What holds for me may not hold for you. Also in addition, we ARE all viewing the same field, so there are some basic facts about all of this that are underpinning this phenomenon, which is to say yes your experience will vary from my own, but it varies more in the sense that when we walk through this field, you may go right where I go left. Our choices may create different experiences and our own relative perceptual abilities may also differ as well. Don’t assume that we can all have perfectly stirling views of this new world…not even me. What will make the difference will be testing your assertions to see if they stand up. I would also add that if you bbelieve sonething to be true, don’t just believe in it, test it. I know you might not know how to test your idea or theory, but trust me that if it is real, there is most certainly a way that it can be tested. This may not appear easy or obvious because it requires invention based in insightful thinking. It takes work, and some things may not be testable for the simple fact that maybe you can’t prove what, say, prana is as a “substance’ or phenomenon. To my knowledge there is no device that detects prana or proves it existance. But perhaps there are other ways to test for it to monitor its traces, such as resistance testing, or using consciousness to regulate its flow, or the effects of transmitting prana, or any number of other alternative means of gathering that much-needed data.

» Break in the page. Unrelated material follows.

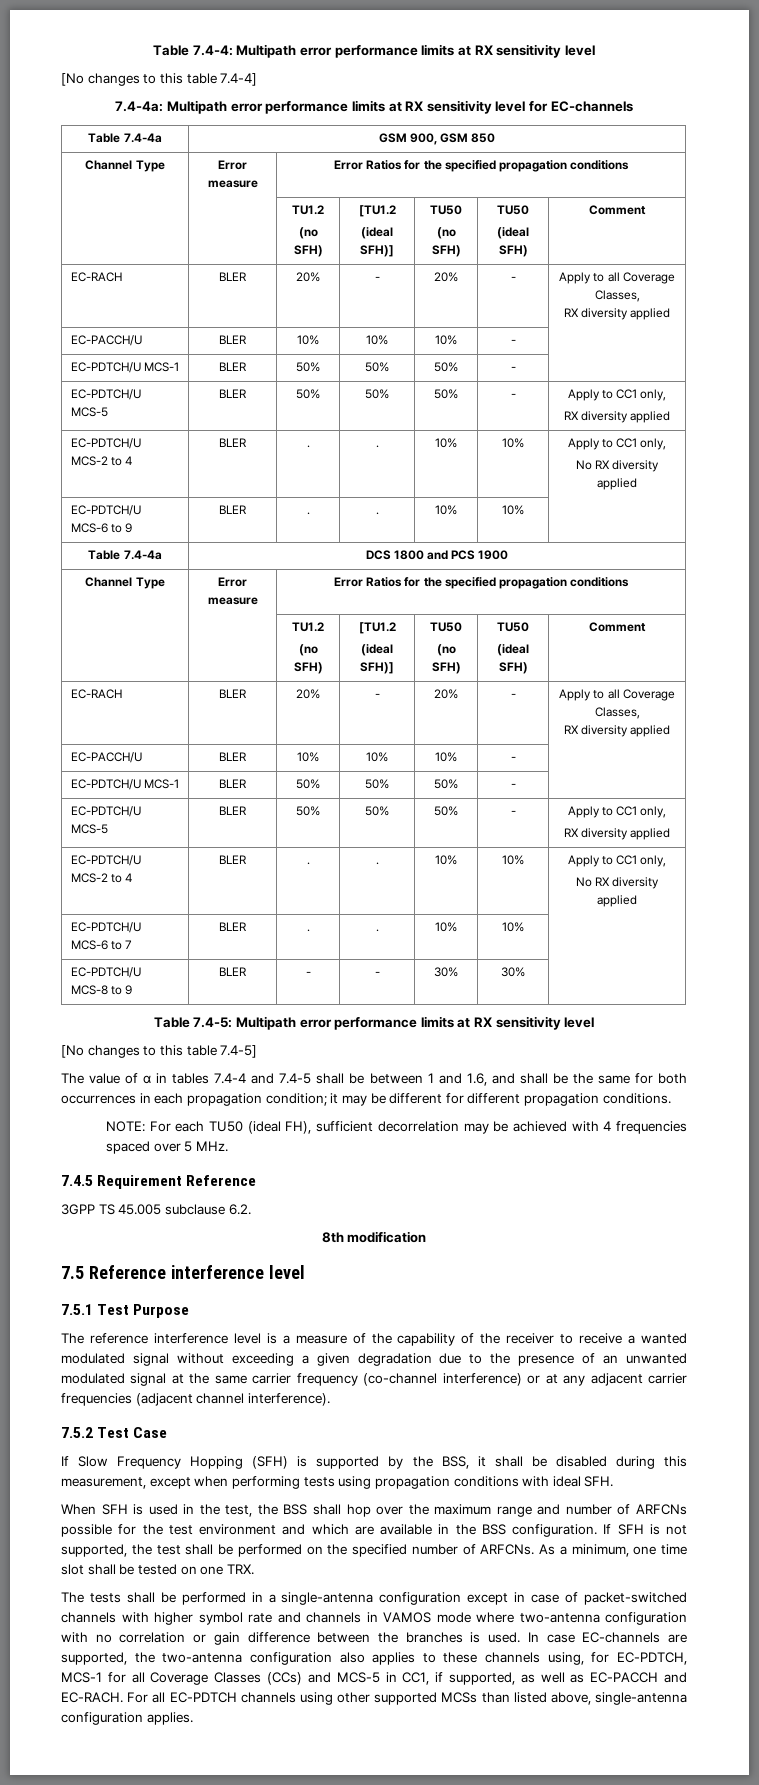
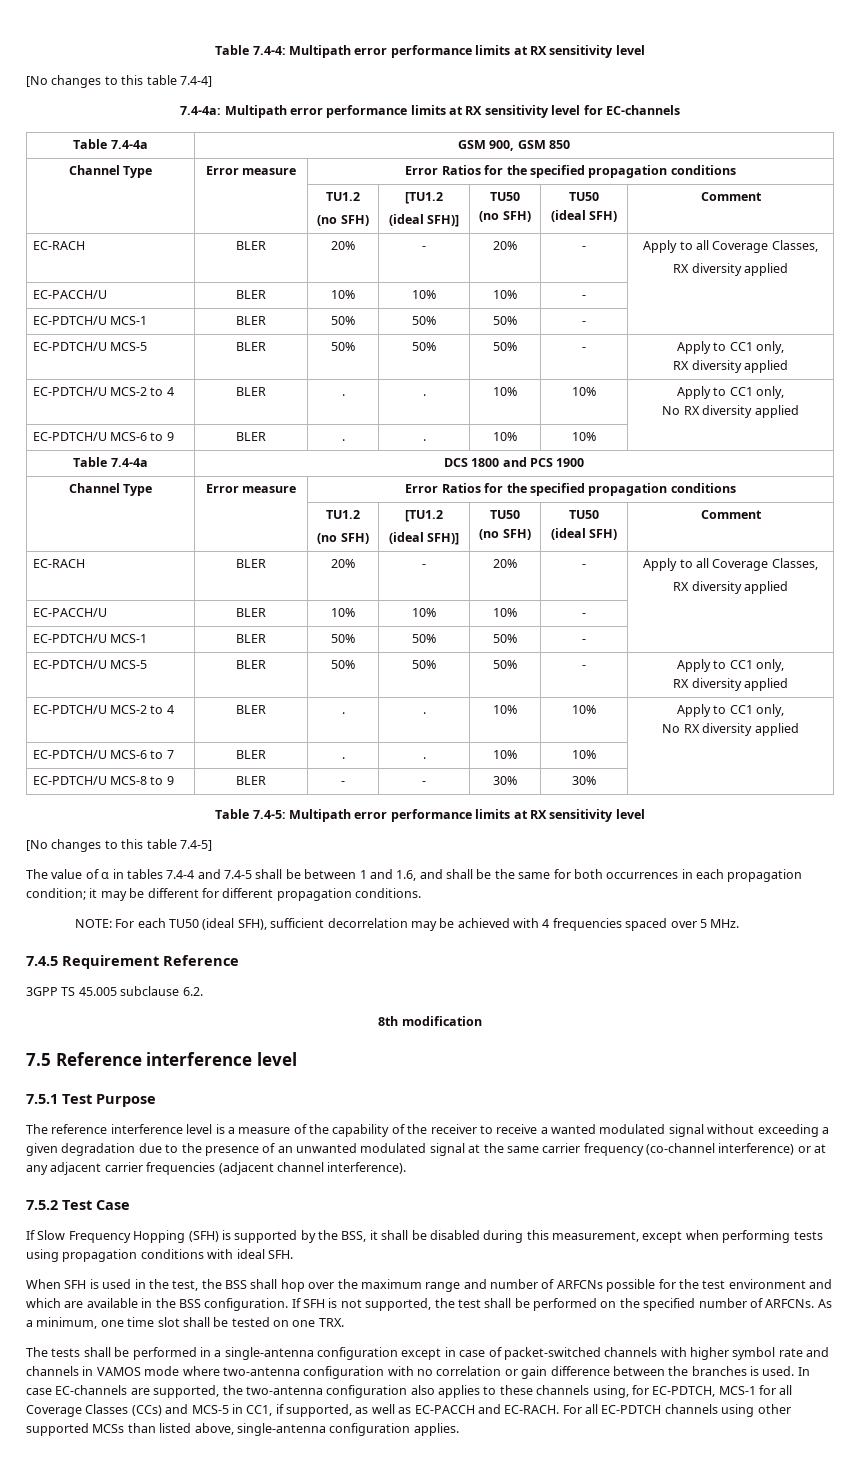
- NOTE: For each TU50 (ideal FH), sufficient decorrelation may be achieved with 4 frequencies spaced over 5 MHz.
+ NOTE: For each TU50 (ideal SFH), sufficient decorrelation may be achieved with 4 frequencies spaced over 5 MHz.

If we are ascending into other layers of matter, what might be some experiments you could conduct to show that this is happening? Some cameras with super low light sensitivity have filmed objects and what appear as life forms not of this world. Here, I propose, is one way you could set up an experiment for fleshing out a part of what may exist in these other levels or layers of reality. I would consider using human subjects using their own powers of perception in such an experiment to see how what that person percieves matches with what such a camera picks up. If you are unfamiliar with this technology and its use, look into Steven Greer’s use of cameras to peer extradimensionally during his CE5 experiences. You can find his web sites very easily.
What I find as a result of going it alone but then reading some of the material written on the subject is something akin to what our mechanic might find when finally cracking a repair manual on a Ford GT, say. Most of it makes sense right off the bat and some things strike him (or her) as awkwardly stated. Maybe it is a cultural thing. What this shows me is we have more to do, more boundaries to push heyond.
We have to push beyond the idea that we need teachers. We do not. If you need help, help will come. Keep your eyes open. Be ready for anything, but for goodness sake, you do not need to give your power to any authority. When you rely on others, you stop relying on yourself, and people who don’t rely on themselves are the worst kind. I know because I was one of them. It is in this place that these people fall for being a victim. It is the worst form of self-blindness I have known and seen because it almost always signals that the person wants you to be responsible for them. It is bad for them and bad for you. Claim your power no matter how disempowered you think you are or how much you think you need a guru or teacher.
Here is a little I have found on my own…
- Awakening leads directly into a persistent meditative state that takes some years to achieve using traditional methods.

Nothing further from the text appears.